Despite my previous (silly) answer, there is no need to sort the data at all. Instead you should count the frequencies of the numbers.
Then all you need to do is keep track of the number of viable numbers to pair with, while iterating over the possible values. Sorry no c++ but java should be readable as well:
int solve (int[] numbers) {
int[] frequencies = new int[10001];
for (int i : numbers) frequencies[i]++;
int solution = 0;
int inRange = 0;
for (int i = 0; i < frequencies.length; i++) {
if (i > 32) inRange -= frequencies[i - 32];
solution += frequencies[i] * inRange;
solution += frequencies[i] * (frequencies[i] - 1) / 2;
inRange += frequencies[i];
}
return solution;
}

#include <bits/stdc++.h>
using namespace std;
int a[10010];
int N;
int search (int x){
int low = 0;
int high = N;
while (low < high)
{
int mid = (low+high)/2;
if (a[mid] >= x) high = mid;
else low = mid+1;
}
return low;
}
int main() {
cin >> N;
for (int i=0 ; i<N ; i++) cin >> a[i];
sort(a,a+N);
long long ans = 0;
for (int i=0 ; i<N ; i++)
{
int t = search(a[i]+32);
ans += (t -i - 1);
}
cout << ans << endl;
return 0;
}

You can sort the numbers, and then use a sliding window. Starting with the smallest number, populate a std::deque with the numbers so long as they are no larger than the smallest number + 31. Then in an outer loop for each number, update the sliding window and add the new size of the sliding window to the counter. Update of the sliding window can be performed in an inner loop, by first pop_front every number that is smaller than the current number of the outer loop, then push_back every number that is not larger than the current number of the outer loop + 31.
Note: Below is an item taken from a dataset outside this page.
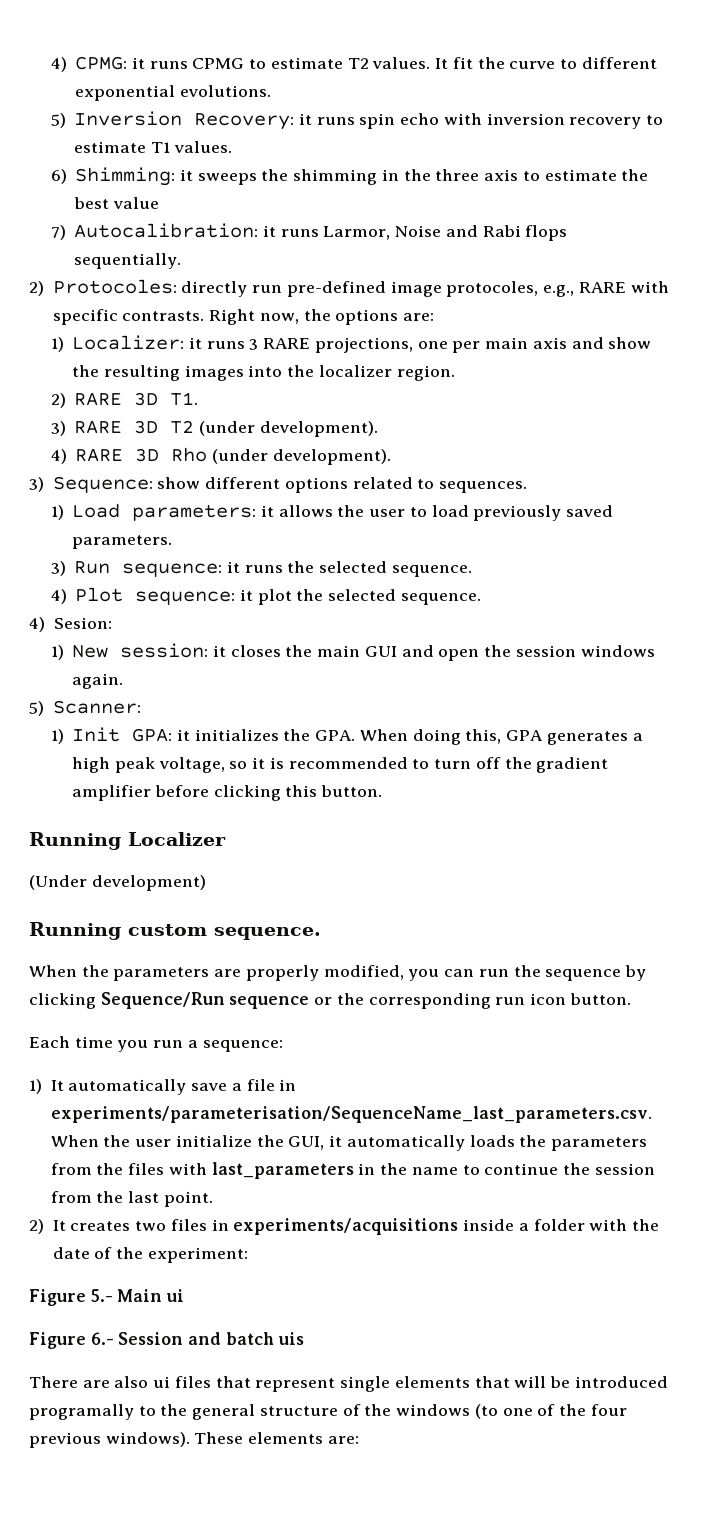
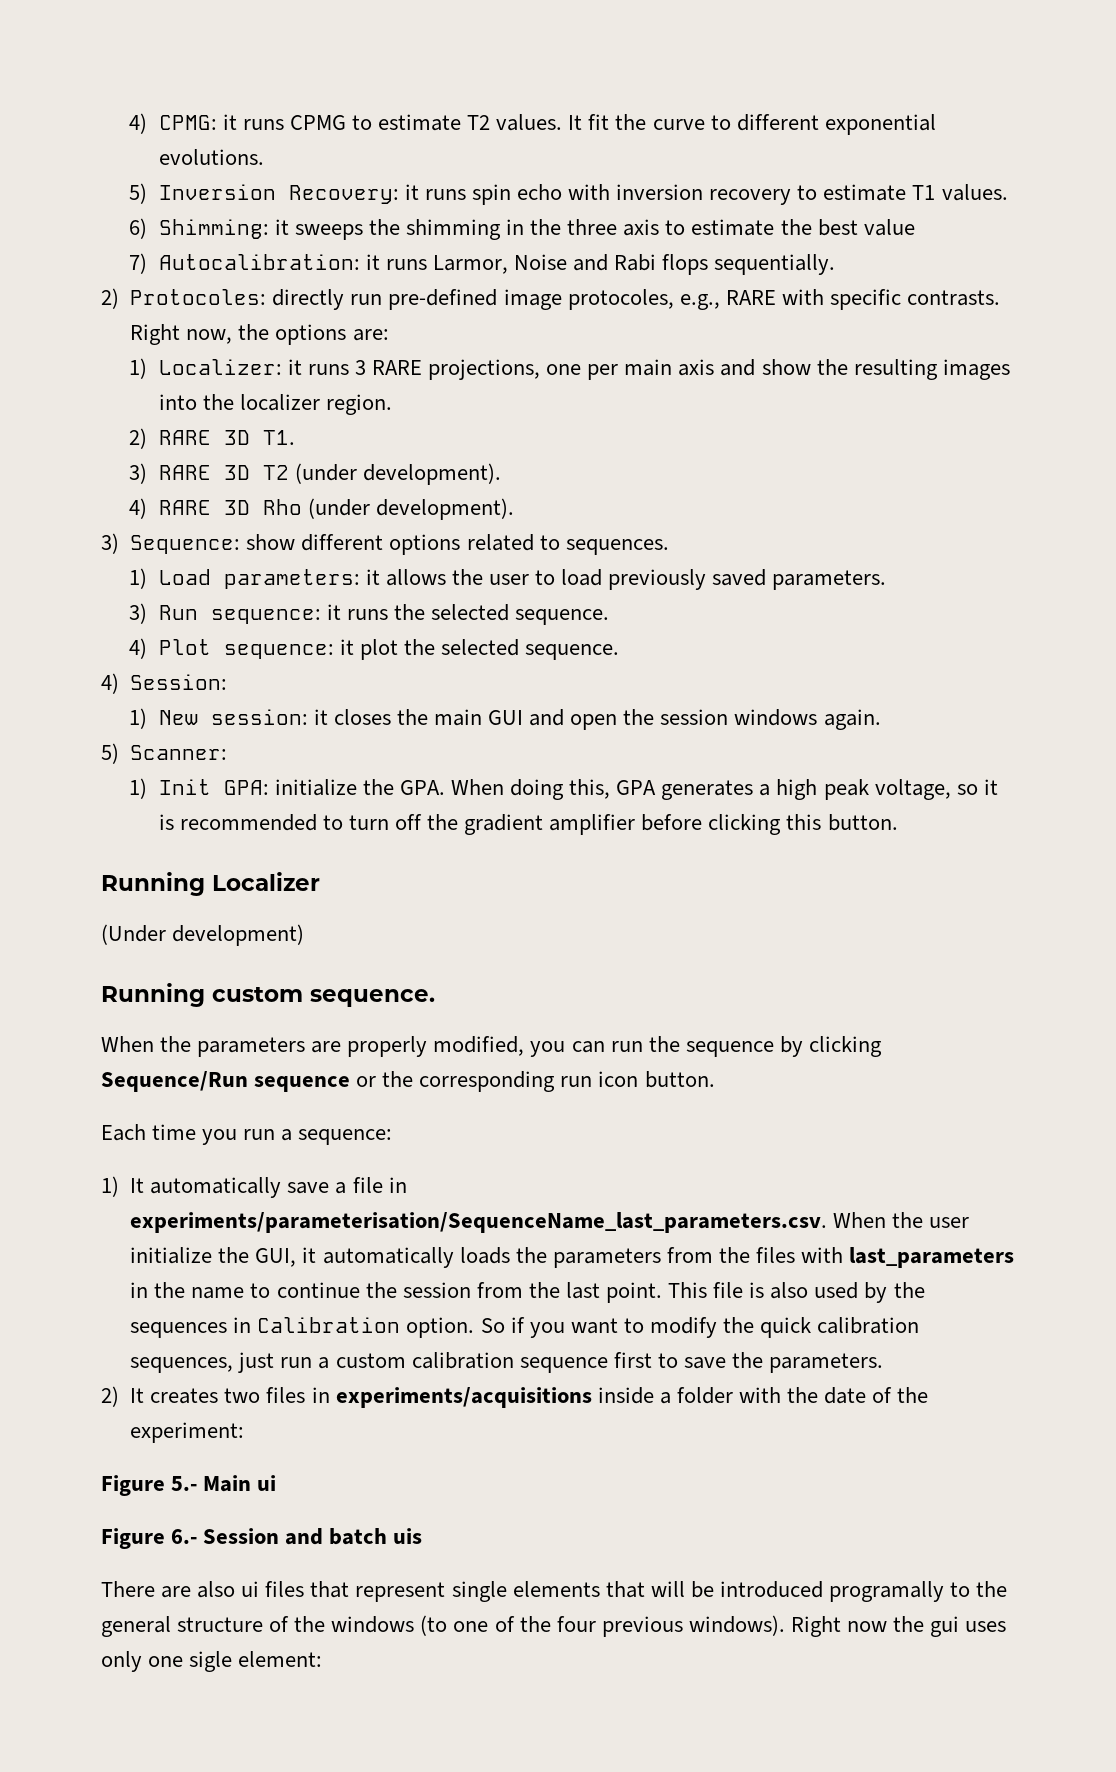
[53,617,112,629] Sesion: -> [130,674,228,690] Session:
[177,729,279,741] it initializes -> [274,779,357,796] initialize
(213, 1199) none -> [668,1282,925,1303] [130,1317,920,1338] [130,1352,884,1373] This file is also used by the sequences in Calibration option. So if you want to modify the quick calibration sequences, just run a custom calibration sequence first to save the parameters.
[194,1432,359,1444] These elements are: -> [790,1616,1007,1637] [101,1651,323,1672] Right now the gui uses only one sigle element:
One faster solution would be to first sort the array, then iterate through the sorted array and for each element only visit the elements to the right of it until the difference exceeds 31.
Sorting can probably be done via count sort (since you have 1 ≤ V[i] ≤ 10,000). So you get linear time for the sorting part. It might not be necessary though (maybe quicksort suffices in order to get all the points).
Also, you can do a trick for the inner loop (the "going to the right of the current element" part). Keep in mind that if S[i+k]-S[i]<32, then S[i+k]-S[i+1]<32, where S is the sorted version of V. With this trick the whole algorithm turns linear.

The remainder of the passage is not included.